Writing during the formative period of contemporary Western studies of Islamic scientific tradition, Ignaz Goldziher constructed one of the first models of the twentieth century that pitched the so-called sciences of the ancients ('ulum al-awa'il or ('ulum al-qudama')--which included exact sciences--against a nebulous and ill-defined "old Islamic Orthodoxy". (1) This formulation was to influence the whole field in numerous implicit and explicit ways throughout the twentieth century, and it was not until the final decades of the century that his authoritarian position was seriously challenged by a few perceptive scholars who found his characterization of Islamic intellectual tradition highly problematic.

But, in spite of this reassessment, "Goldziherism" continues to reign supreme in numerous studies of Islamic scientific tradition. The central element of Goldziher's theory is that the "ancient sciences", which "included the entire range of propaedeutical, physical, and metaphysical sciences of the Greek encyclopedia, as well as the branches of mathematics, philosophy, natural science, medicine, astronomy, the theory of music and others", (2) were looked upon by the "strict orthodoxy" with mistrust and "with the growing influence of a narrow orthodoxy, this distrust which the religious circles of Eastern Islam felt for the works of the 'ulum al-awa'il expressed itself with an increasing intensity ... the pious Muslim was expected to avoid these sciences with great care because they were considered dangerous to his faith." (3) According to Goldziher, this opposition made decisive progress after al-Ghazali (d. 1111) and thus began the decline of Islamic science. This view, which has been cogently called "the marginality thesis" by Abdelhamid I. Sabra, co-editor of the book under review, (4) postulated that

   the scientific and philosophical activity in medieval Islam had
   no significant impact on the social, economic, educational and
   religious institutions; that this activity remained itself
   unaffected by these institutions, except when it was finally
   crushed by their antagonism or indifference; and that those
   who kept the Greek legacy alive in Islamic lands constituted a
   small group of scholars who had little to do with the spiritual
   life of the majority of Muslims, who made no important
   contributions to the main currents of Islamic intellectual life,
   and whose work and interests were marginal to the central
   concerns of Islamic society. (5)

Repeated, rehashed, and reformulated ad nauseam, this view of the scientific enterprise in Islamic civilization became the main working hypothesis for most Western studies of Islamic scientific tradition and, in spite of some well-documented refutations, remains the general framework of inquiry in such diverse disciplines as history of science, sociological studies of scientific enterprise, history of philosophy and various other related fields. (6)

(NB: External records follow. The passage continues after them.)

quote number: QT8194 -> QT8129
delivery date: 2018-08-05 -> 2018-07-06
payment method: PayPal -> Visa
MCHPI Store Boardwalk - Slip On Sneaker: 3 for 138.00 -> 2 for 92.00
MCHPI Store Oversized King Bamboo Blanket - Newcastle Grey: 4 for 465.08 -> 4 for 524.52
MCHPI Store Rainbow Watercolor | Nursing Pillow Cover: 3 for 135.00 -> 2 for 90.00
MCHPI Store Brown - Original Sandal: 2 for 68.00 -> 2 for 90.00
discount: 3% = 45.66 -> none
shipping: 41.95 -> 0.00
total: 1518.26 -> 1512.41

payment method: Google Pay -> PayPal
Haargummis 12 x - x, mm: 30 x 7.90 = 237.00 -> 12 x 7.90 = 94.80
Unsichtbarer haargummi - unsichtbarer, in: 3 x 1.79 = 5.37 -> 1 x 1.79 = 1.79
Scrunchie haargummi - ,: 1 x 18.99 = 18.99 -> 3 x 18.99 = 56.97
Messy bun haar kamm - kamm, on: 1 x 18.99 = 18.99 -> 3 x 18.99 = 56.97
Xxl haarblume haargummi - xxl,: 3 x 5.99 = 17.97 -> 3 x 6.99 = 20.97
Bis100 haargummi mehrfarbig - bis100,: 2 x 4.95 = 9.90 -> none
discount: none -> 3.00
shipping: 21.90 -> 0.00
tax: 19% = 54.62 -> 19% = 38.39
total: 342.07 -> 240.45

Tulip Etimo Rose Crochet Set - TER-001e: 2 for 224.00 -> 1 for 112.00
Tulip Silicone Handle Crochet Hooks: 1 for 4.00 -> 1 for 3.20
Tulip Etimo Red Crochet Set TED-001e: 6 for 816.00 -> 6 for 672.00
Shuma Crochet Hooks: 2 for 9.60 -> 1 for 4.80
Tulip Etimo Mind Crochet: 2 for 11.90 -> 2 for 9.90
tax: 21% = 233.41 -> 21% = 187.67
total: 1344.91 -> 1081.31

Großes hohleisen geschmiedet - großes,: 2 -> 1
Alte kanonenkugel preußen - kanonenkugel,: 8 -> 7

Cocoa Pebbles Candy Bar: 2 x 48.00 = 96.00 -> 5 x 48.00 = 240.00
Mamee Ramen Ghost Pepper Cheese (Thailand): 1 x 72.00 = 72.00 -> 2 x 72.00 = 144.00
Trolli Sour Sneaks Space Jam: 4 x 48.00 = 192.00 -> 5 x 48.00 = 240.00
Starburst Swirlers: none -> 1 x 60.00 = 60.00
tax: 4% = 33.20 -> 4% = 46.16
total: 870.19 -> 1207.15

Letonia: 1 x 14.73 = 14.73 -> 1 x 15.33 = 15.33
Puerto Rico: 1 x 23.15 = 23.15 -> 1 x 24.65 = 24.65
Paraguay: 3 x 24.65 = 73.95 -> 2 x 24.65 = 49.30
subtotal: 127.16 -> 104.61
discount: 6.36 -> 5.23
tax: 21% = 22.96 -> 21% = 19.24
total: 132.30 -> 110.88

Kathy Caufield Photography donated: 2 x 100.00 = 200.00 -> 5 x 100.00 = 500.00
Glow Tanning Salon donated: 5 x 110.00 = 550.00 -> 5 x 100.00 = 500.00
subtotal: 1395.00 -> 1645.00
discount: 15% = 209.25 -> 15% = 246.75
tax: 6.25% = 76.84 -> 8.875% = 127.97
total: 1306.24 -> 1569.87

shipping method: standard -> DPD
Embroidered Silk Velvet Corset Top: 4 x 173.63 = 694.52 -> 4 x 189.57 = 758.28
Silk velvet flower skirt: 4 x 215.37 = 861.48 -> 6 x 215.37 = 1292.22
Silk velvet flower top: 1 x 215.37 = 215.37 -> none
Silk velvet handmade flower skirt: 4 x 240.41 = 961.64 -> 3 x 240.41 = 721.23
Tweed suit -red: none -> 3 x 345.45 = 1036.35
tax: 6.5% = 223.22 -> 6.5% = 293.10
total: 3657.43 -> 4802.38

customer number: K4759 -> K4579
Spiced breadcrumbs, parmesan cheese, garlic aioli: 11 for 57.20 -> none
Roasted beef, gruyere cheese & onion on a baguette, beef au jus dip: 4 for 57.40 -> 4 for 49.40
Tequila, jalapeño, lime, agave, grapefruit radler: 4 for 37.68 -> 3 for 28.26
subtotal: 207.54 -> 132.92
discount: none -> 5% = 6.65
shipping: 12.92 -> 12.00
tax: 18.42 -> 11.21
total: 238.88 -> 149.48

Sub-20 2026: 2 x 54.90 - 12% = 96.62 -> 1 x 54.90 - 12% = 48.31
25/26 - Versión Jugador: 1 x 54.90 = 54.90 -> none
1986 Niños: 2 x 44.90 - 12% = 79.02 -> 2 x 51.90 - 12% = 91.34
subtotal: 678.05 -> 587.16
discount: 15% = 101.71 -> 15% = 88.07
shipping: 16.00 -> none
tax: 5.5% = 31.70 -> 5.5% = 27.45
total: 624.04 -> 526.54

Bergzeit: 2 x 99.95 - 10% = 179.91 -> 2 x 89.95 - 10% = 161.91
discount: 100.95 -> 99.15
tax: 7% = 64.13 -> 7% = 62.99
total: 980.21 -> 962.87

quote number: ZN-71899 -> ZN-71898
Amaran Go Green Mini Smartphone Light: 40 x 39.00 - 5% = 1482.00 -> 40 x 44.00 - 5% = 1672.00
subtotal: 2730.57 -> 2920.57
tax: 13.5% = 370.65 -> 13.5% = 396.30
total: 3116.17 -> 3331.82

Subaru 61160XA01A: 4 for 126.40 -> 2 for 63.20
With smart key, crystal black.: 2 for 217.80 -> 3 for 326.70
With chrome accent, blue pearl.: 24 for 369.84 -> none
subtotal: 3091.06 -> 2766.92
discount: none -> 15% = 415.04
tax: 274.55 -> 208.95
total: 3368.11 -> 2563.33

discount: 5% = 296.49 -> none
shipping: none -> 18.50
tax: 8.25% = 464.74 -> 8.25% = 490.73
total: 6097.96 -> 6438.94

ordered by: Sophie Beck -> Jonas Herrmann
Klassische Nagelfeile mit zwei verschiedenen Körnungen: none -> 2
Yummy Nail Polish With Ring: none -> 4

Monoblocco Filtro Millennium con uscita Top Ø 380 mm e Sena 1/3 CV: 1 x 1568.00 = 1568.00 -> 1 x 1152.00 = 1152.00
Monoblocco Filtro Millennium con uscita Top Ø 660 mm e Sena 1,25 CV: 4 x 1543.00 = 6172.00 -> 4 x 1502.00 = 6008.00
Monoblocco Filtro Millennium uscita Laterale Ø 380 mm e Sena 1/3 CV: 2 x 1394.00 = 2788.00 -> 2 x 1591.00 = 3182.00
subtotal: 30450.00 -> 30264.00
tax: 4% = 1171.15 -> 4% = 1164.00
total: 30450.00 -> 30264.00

A corollary of this theory is the dating of the so-called decline of science in Islamic civilization. Since al-Ghazali was held responsible for "killing" science in Islamic civilization, most early historians decided that this demise must have occurred shortly after his death in 1111 AD; more generous histories allow a greater margin and fix the date of this death of science in the thirteenth century. For instance, in his monumental work, An Introduction to the History of Science, George Sarton sets the eleventh century as the end of the vigor of the Islamic scientific tradition, with the twelfth century, and to a lesser extent the thirteenth century, as being the centuries of transition of the vigor to Europe. (7)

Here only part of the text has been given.